■ WORK ITEM
Retype, exactly as they stand, the lines from the start of the data to the line that contains "html: none ->", both ends included. Leave the pictures out.

■ DATASET RECORDS

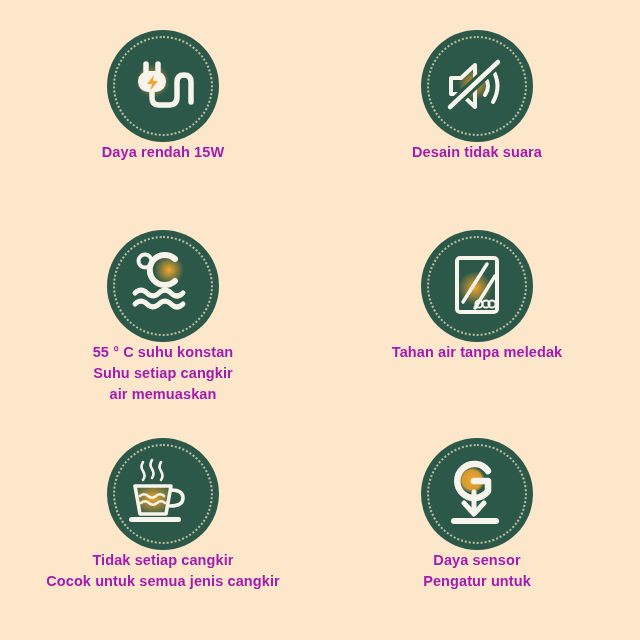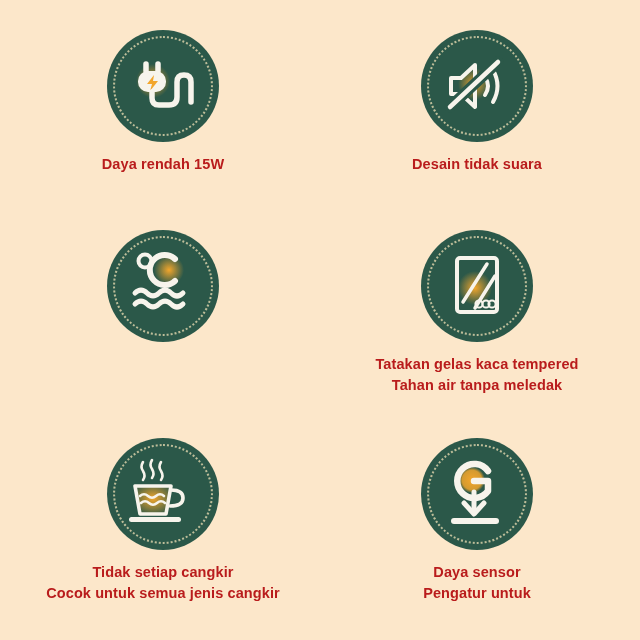"Daya rendah 15W" .caption { color: #b91c1c -> #a21caf; margin-top: 12px -> 0 }
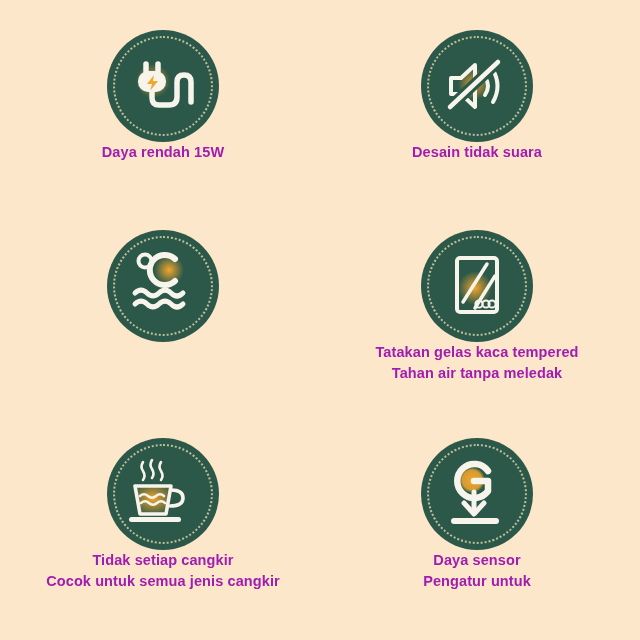"55 ° C suhu konstan" div.caption { html: none -> <div> <span>55 ° C suhu konstan</span> <span>Suhu setiap cangkir</span> <span>air memuaskan</span> </div> }
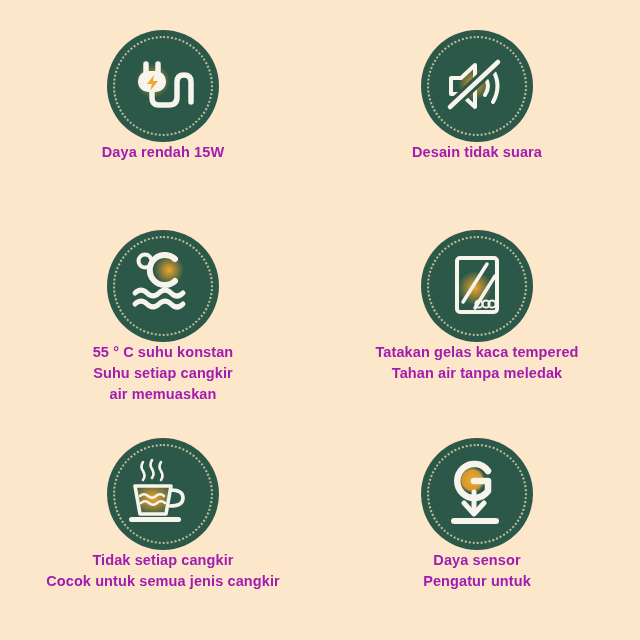"Tatakan gelas kaca tempered" span.line { html: <span>Tatakan gelas kaca tempered</span> -> none }
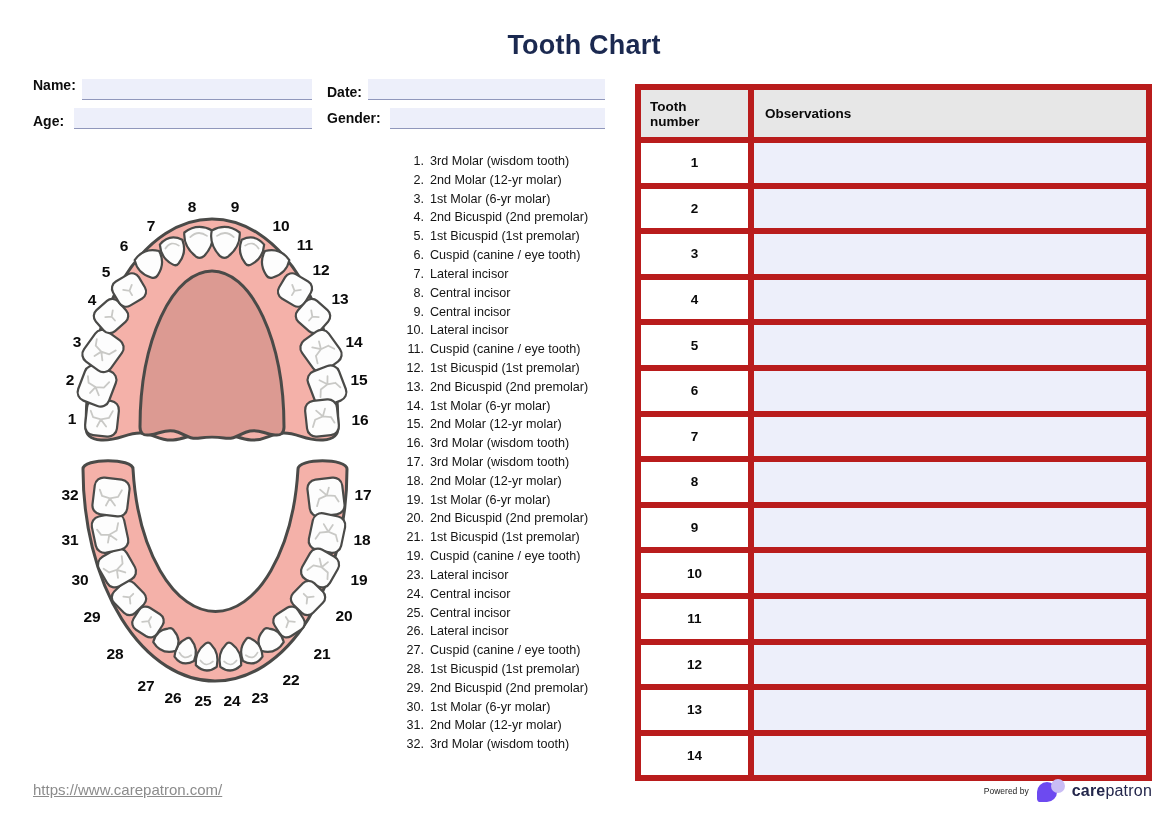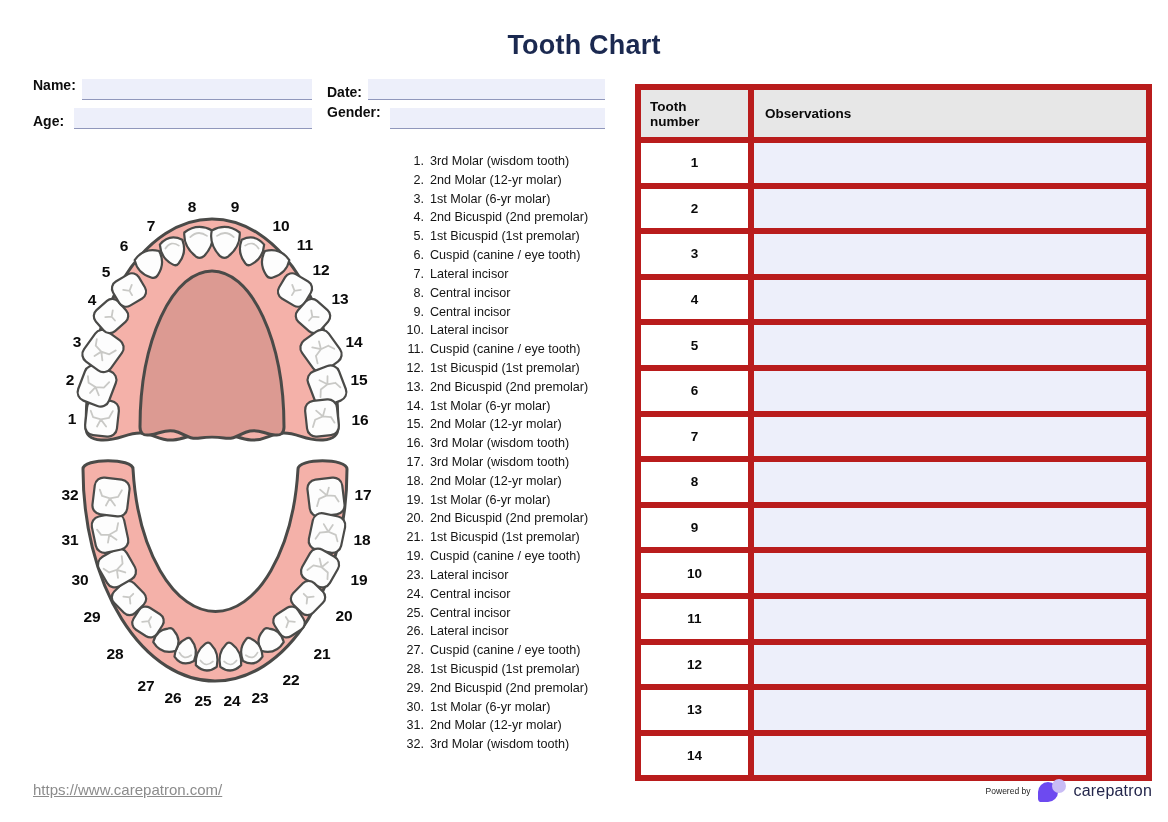"Gender:" span.f-label { top: 104px -> 110px }
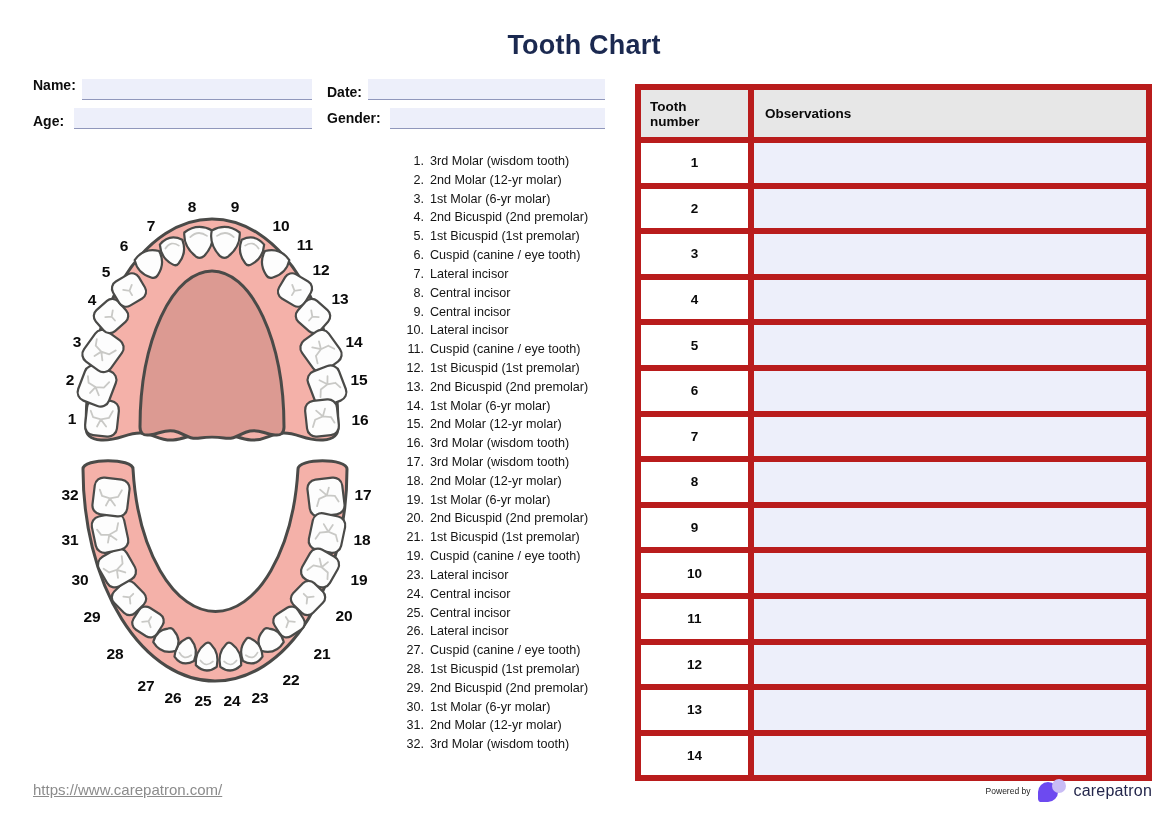"care" .brand-bold { font-weight: normal -> bold }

■ RESPONSE TO THE EXERCISE
"Daya rendah 15W" .caption { color: #b91c1c -> #a21caf; margin-top: 12px -> 0 }
"55 ° C suhu konstan" div.caption { html: none -> <div> <span>55 ° C suhu konstan</span> <span>Suhu setiap cangkir</span> <span>air memuaskan</span> </div> }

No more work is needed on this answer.